Georgia Collins doesn’t give a shit about ghosts. All she wants is a story to prove her underground school news blog is more than a gossip column, closure on her one-sided relationship with her best friend Hiroki, and a vanilla latte. She wasn’t expecting Aaron Nguyen’s death to be anything more than a cold spot in the science hall, but since Hiroki has the curse of Spectral Sight, he is the only person who can see and speak to Aaron.
As the ghost’s demands for attention become increasingly violent, Hiroki wants Georgia to help him investigate the crime, claiming that Aaron isn’t likely to budge until his killers are caught. Still hoping for spontaneous romantic combustion, she agrees to help bring Aaron’s murderers to justice and set the vengeful spirit free…but it’s not quite the close encounter she’s hoping for.

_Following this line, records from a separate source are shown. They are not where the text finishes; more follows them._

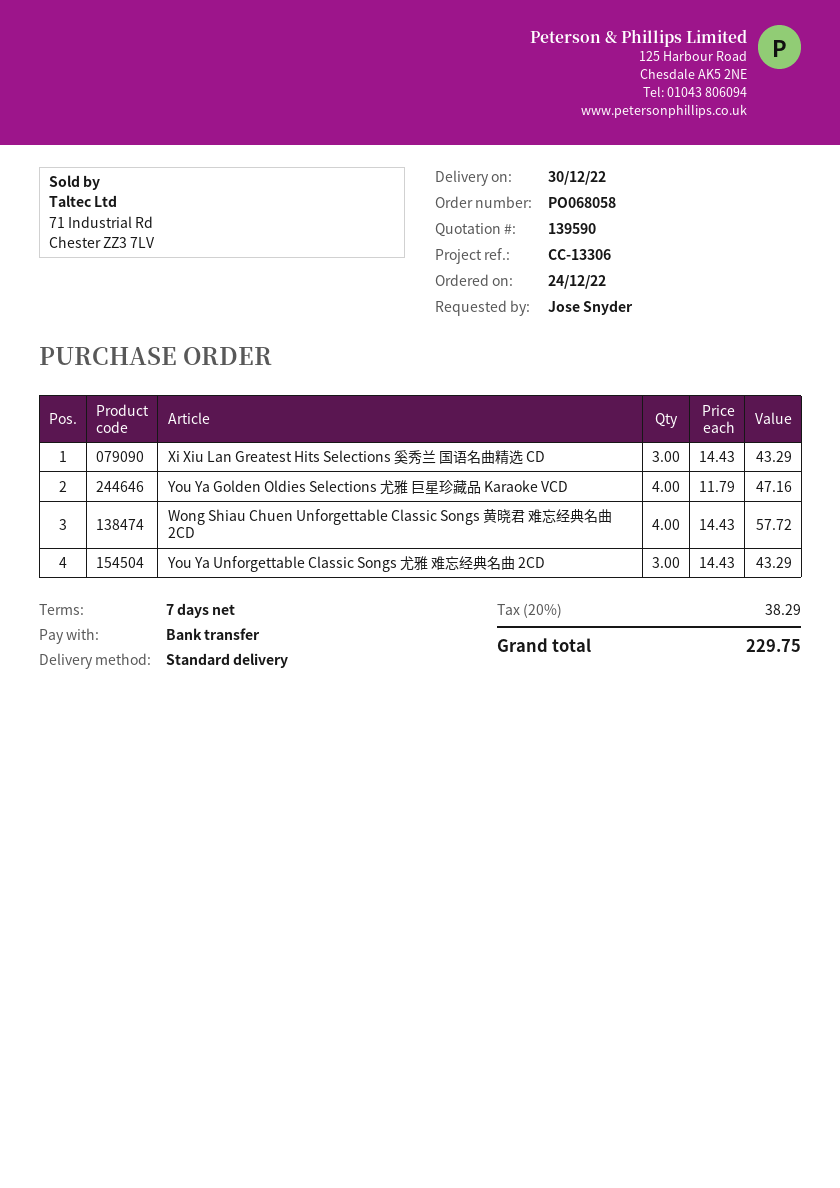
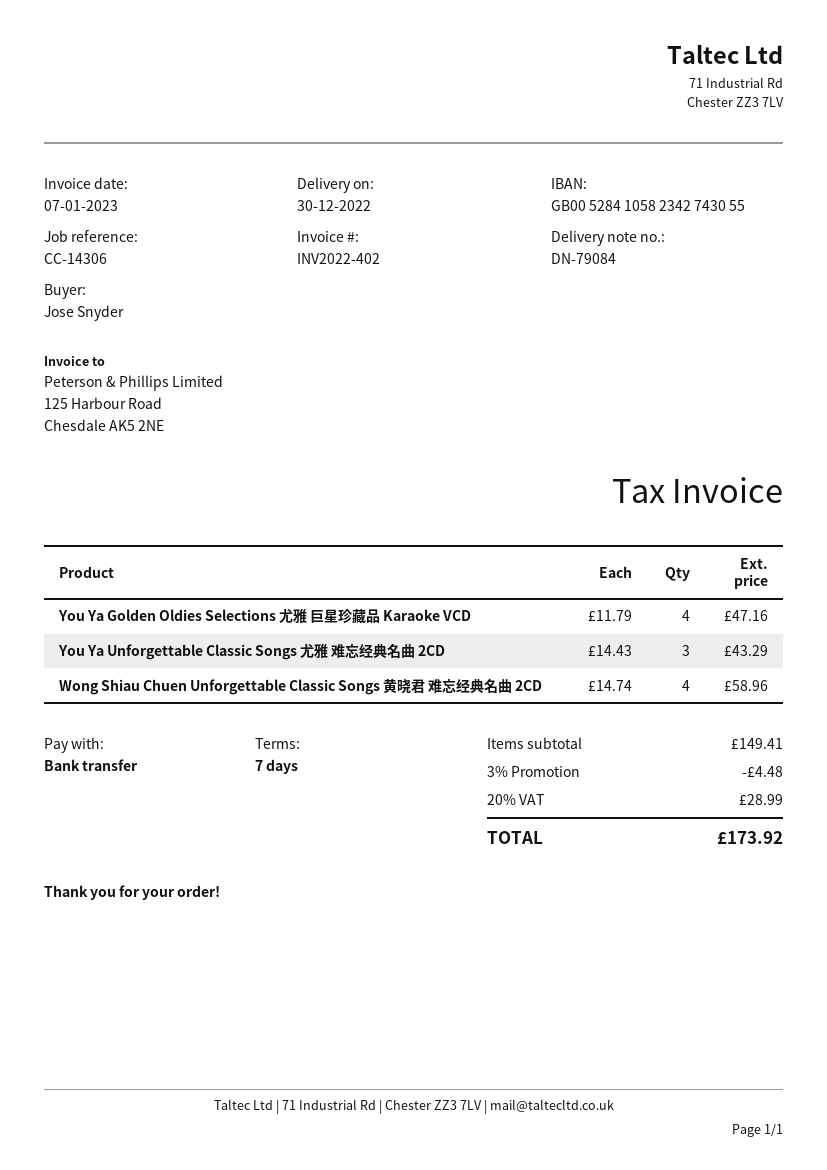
reference: CC-13306 -> CC-14306
Xi Xiu Lan Greatest Hits Selections 奚秀兰 国语名曲精选 CD: 3 x 14.43 = 43.29 -> none
Wong Shiau Chuen Unforgettable Classic Songs 黄晓君 难忘经典名曲 2CD: 4 x 14.43 = 57.72 -> 4 x 14.74 = 58.96
discount: none -> 3% = 4.48
tax: 20% = 38.29 -> 20% = 28.99
total: 229.75 -> 173.92

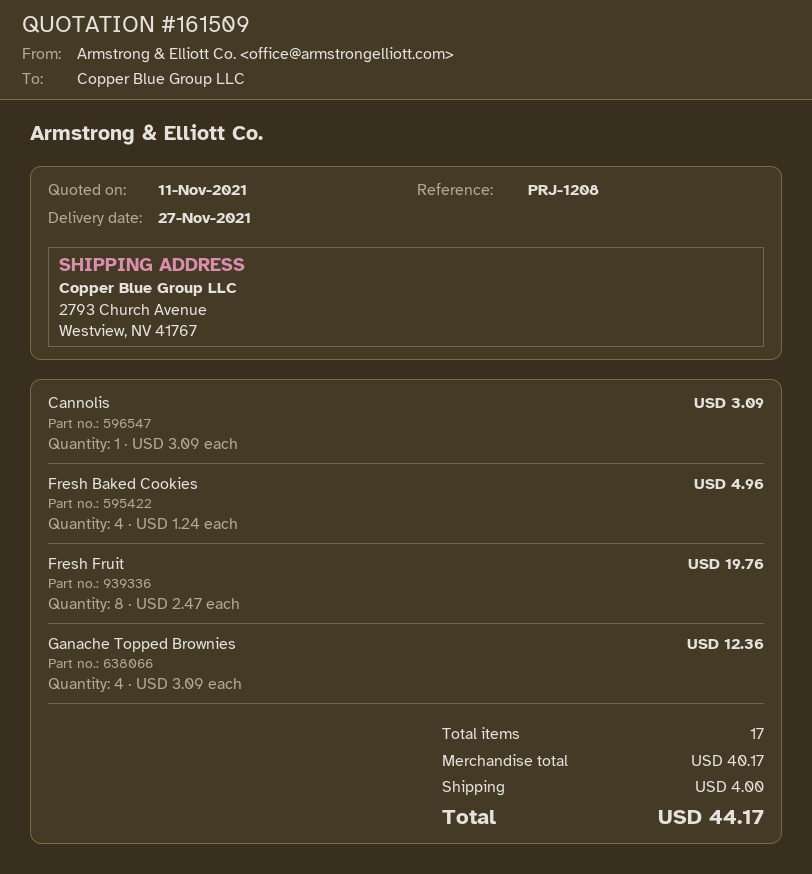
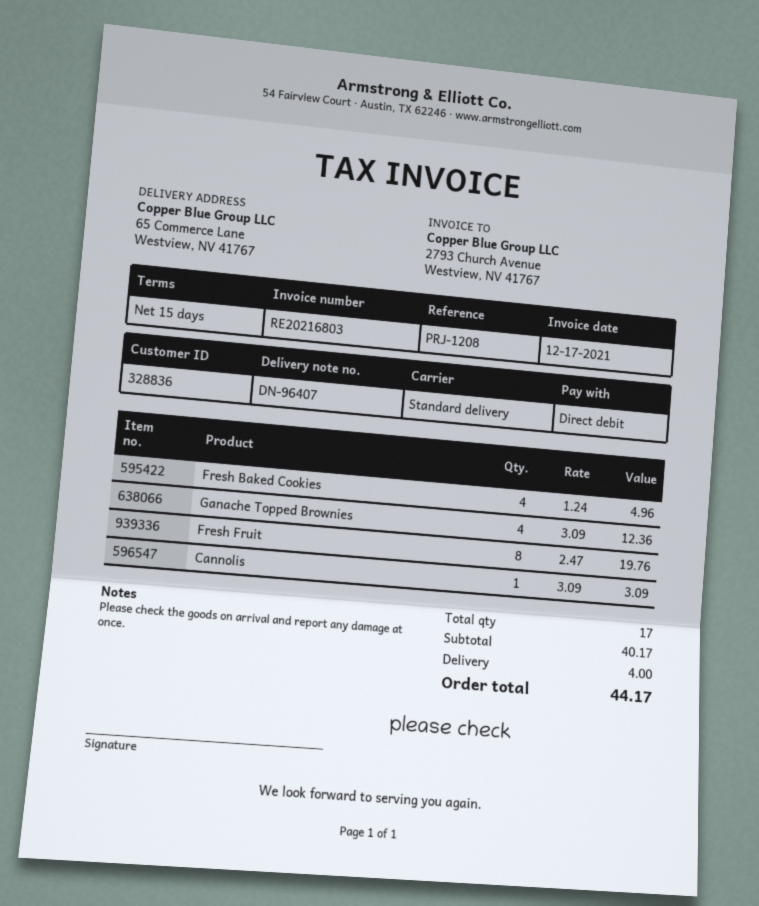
ship to: 2793 Church Avenue, Westview, NV 41767 -> 65 Commerce Lane, Westview, NV 41767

I’m not a native North Carolinian, but I’ve been here since I was thirteen. When I saw that Lauren had a book coming out that takes place in this fair state, I was interested in giving it a look. When I understood what it was about I was even more interested. I’m a big fan of modern fantasy and I know that Lauren is a talented creative.
One of the things that I’m always on the lookout for is a book that features a strong female lead. I felt pretty sure I’d find that here, and I wasn’t disappointed. Georgia is exactly that. She’s got her fair share of insecurities and weaknesses, but none that are crippling or too dark. A sense of fun is also something that I’m on the lookout for when it comes to YA fiction in general. Too often I see characters or situations that depress me as a reader. This book is hardly SUPER HAPPY FUN TIMES!, as it does deal with the death of a teen, but it doesn’t get mired down in darkness.
Georgia has a good supporting cast in the form of her love interest Hiroki and the school’s chess master Bishop. All of the characters are as well developed as any can be in a novelette of this length. It’s the characters and their interactions that move this book along at a brisk pace, rather than the plot, and that’s another plus. The banter and humor between them go a long way towards telling us what we need to know about them and it keeps the story fun, even when things get bleak.
The only real disappointment I had with the story is that I wanted the location to play a little bit more of a role. The setting itself, a boarding school, is very important, but it feels like this could take place in just about any southern state. That’s not too much of a detraction, but more local flavor would have enhanced the story.
For people looking for a new story for their teen, I do want to give a bit of a fair warning. I don’t recall if the ages of the characters are mentioned, but context tells me that they’re in their mid to late teens (tenth grade I believe). There’s some strong language and frank sexual talk that some people might not find suitable for younger teens/tweens. I don’t think any of it is excessive a la Chuck Wendig. I was a teen myself and I seem to recall doing my fair share. But if I were to rate this a la the MPAA guidelines, I’d give it a PG/PG-13. As someone who prefers less as more when it comes to violence, strong language, etc. I think Lauren balanced those elements well. I’d easily give this to my thirteen year old in another year or two.
It sounds like this is the beginning of a series, which is all of the rage these days (and I think that’s a good thing). I look forward to what comes next for Georgia and her friends. I enjoyed this book a great deal and I strongly recommend it.
I give Exorcising Aaron Nguyen four and a half out of five rosaries.